5 Destinasi Wisata Shanghai, China, yang Bergaya Eropa, Ikonik!

Shanghai dikenal sebagai kota modern yang surprisingly memadukan budaya Timur dan Barat dalam satu ruang yang harmonis. Jejak pengaruh Eropa masih sangat terasa di beberapa sudut kota, terutama dari era konsesi asing yang membentuk wajah arsitektur Shanghai hingga hari ini. Tak heran jika banyak wisatawan merasa seperti sedang berjalan di kota Eropa, padahal masih berada di Asia.
Buat kamu yang ingin merasakan suasana klasik Eropa tanpa harus terbang jauh ke benua biru, Shanghai bisa jadi pilihan menarik. Mulai dari bangunan bergaya kolonial hingga kawasan jalanan yang artistik, berikut ini lima destinasi wisata di Shanghai dengan nuansa Eropa yang paling ikonik. Keep scrolling!
1. French Concession

French Concession menawarkan nuansa Eropa yang lebih tenang dan artistik. Kawasan ini dipenuhi jalan-jalan rindang, bangunan bergaya Prancis, serta kafe kecil yang estetik. Suasananya mengingatkan pada kota-kota kecil di Eropa Barat yang hangat dan penuh karakter.
Selain cocok untuk jalan kaki, French Concession juga ideal untuk kamu yang suka eksplorasi kafe, butik, dan galeri seni. Area ini sering disebut sebagai sisi romantis Shanghai karena atmosfernya yang santai dan tidak terlalu ramai. Cocok untuk menikmati kota dengan tempo yang lebih lambat.
2. Thames Town

Kemudian ada Thames Town yang merupakan kawasan unik khusus dirancang menyerupai kota kecil di Inggris.
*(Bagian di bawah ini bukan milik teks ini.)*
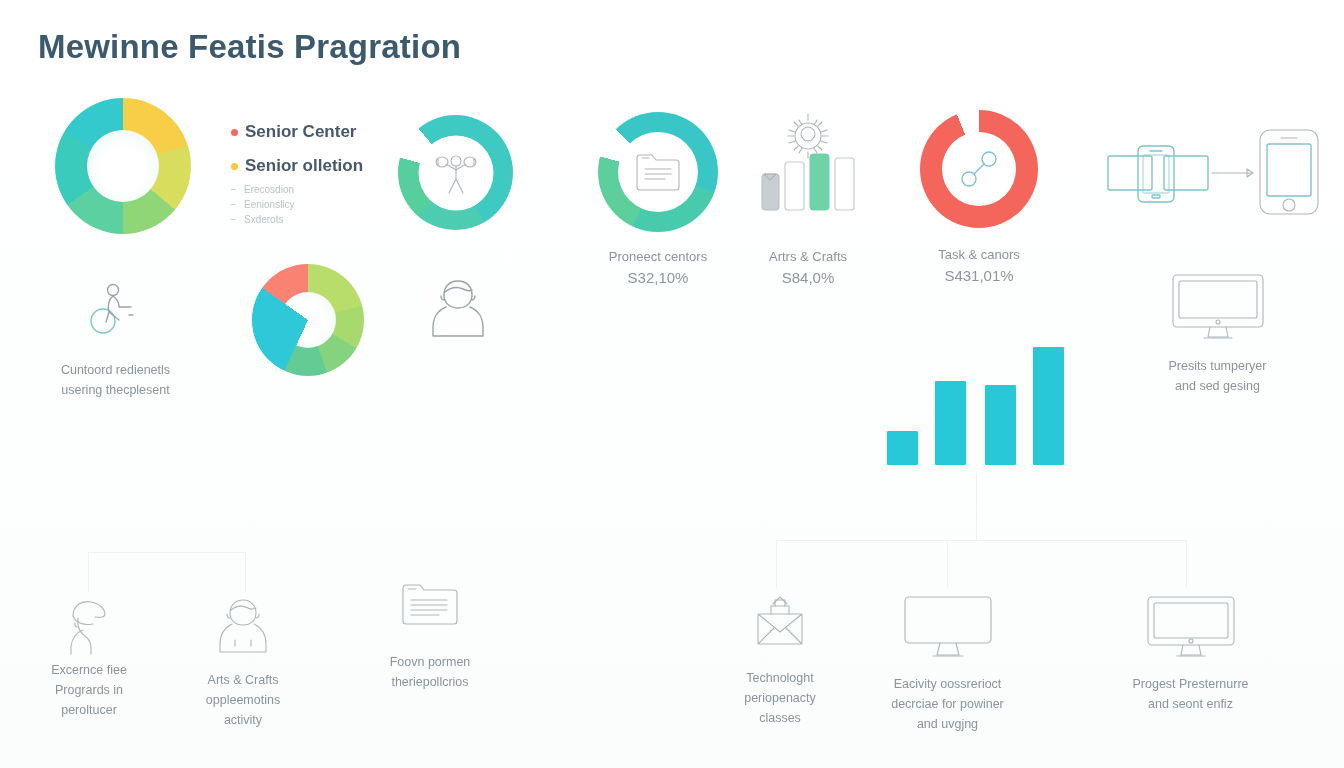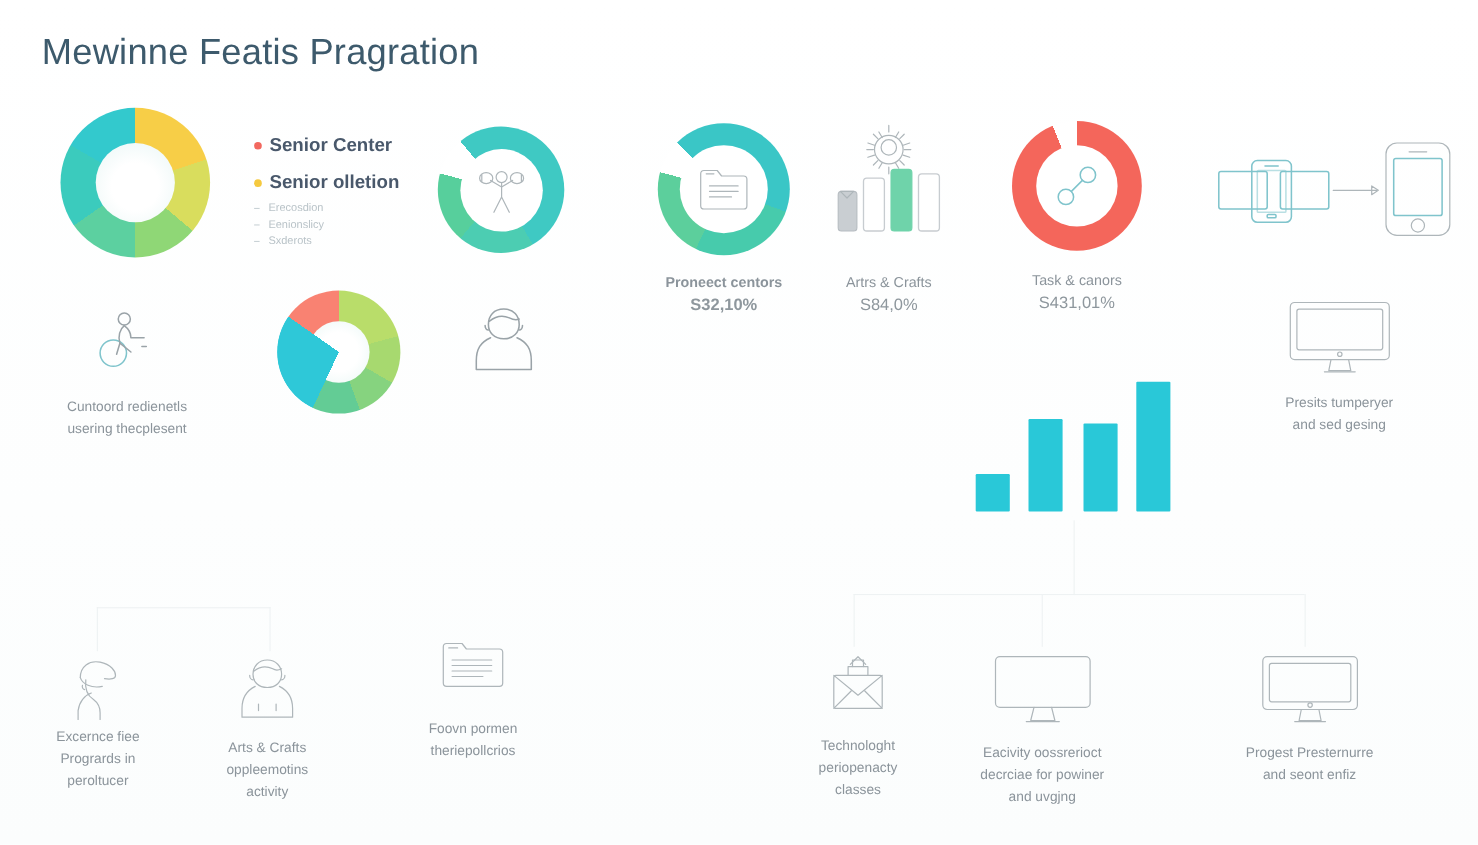--- a/index.html
+++ b/index.html
@@ -28,7 +28,7 @@
     left: 38px;
     top: 28px;
     font-size: 33px;
-    font-weight: normal;
+    font-weight: bold;
     color: #3d5a6c;
     letter-spacing: 0.2px;
     white-space: nowrap;

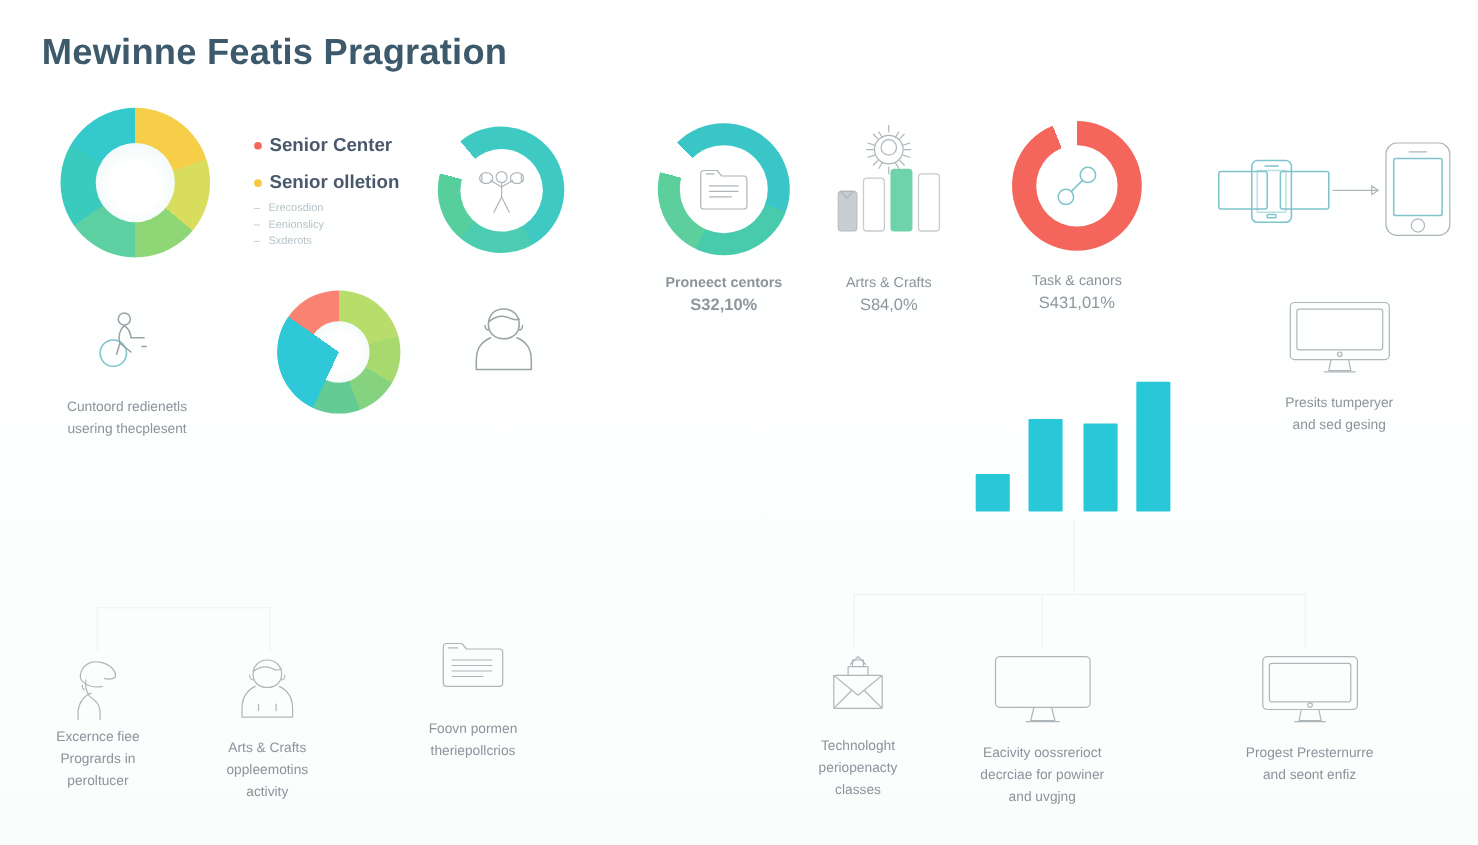--- a/index.html
+++ b/index.html
@@ -182,7 +182,7 @@
         </svg>
       </div>
     </div>
-    <div class="caption" style="width:120px;margin-top:16px;font-weight:bold;">
+    <div class="caption" style="width:120px;margin-top:16px;">
       <span class="cap-title">Proneect centors</span>
       <span class="cap-value">S32,10%</span>
     </div>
Mulai dari bangunan bergaya Tudor, gereja ala Eropa, hingga telepon umum merah khas London, semuanya dibuat dengan detail yang cukup autentik. Tempat ini sering dijadikan lokasi foto prewedding dan konten media sosial.
Berjalan di Thames Town memberi pengalaman seperti berada di Inggris versi mini. Meski suasananya lebih seperti kota buatan, daya tarik visualnya tetap kuat. Destinasi ini cocok untuk kamu yang ingin merasakan sensasi Eropa dengan cara yang fun dan ringan.
3. The Bund

The Bund adalah simbol Shanghai yang paling terkenal dengan deretan bangunan bergaya Eropa klasik di sepanjang Sungai Huangpu. Arsitekturnya terinspirasi dari gaya Inggris, Prancis, dan Jerman, menciptakan suasana seperti berada di kota pelabuhan Eropa. Tempat ini sangat cocok untuk berjalan santai sambil menikmati pemandangan kota.
Pada malam hari, The Bund semakin memukau dengan pencahayaan lampu yang menyoroti detail bangunan bersejarah. Banyak wisatawan datang ke sini untuk berfoto atau sekadar menikmati suasana romantis yang elegan. The Bund juga menjadi spot favorit untuk menikmati kontras antara Shanghai lama dan modern.
4. Xintiandi

Xintiandi adalah kawasan modern yang menggabungkan bangunan bergaya Eropa dengan sentuhan kontemporer. Area ini terkenal dengan restoran, kafe, dan bar yang tertata rapi dalam lingkungan yang bersih dan stylish. Arsitekturnya memadukan batu bata klasik dengan desain modern ala kota Eropa.
Tempat ini sangat populer untuk nongkrong, terutama saat sore hingga malam hari. Suasananya mengingatkan pada distrik hiburan di kota-kota Eropa seperti Paris atau Milan. Xintiandi cocok untuk kamu yang ingin menikmati sisi kosmopolitan Shanghai.
5. Shanghai Postal Museum

Shanghai Postal Museum menempati bangunan bergaya Eropa klasik yang megah dan bersejarah. Desain interior dan eksteriornya mencerminkan arsitektur Eropa awal abad ke-20, lengkap dengan detail artistik yang elegan. Museum ini juga menjadi salah satu bangunan kolonial yang masih terawat dengan baik.
Selain menikmati arsitekturnya, kamu juga bisa belajar tentang sejarah pos dan komunikasi di China. Tempat ini memberikan pengalaman wisata yang tenang dan berkelas, cocok untuk kamu yang menyukai sejarah dan bangunan klasik ala Eropa.
Shanghai membuktikan bahwa pesona Eropa tidak hanya bisa ditemukan di benua asalnya. Dengan arsitektur klasik, kawasan bersejarah, dan atmosfer yang khas, kota ini memberikan pengalaman wisata yang unik dan beragam. Perpaduan budaya Timur dan Barat membuat Shanghai terasa berbeda dari kota-kota lain di Asia. Yuk, mulai rencanakan liburan ke Shanghai!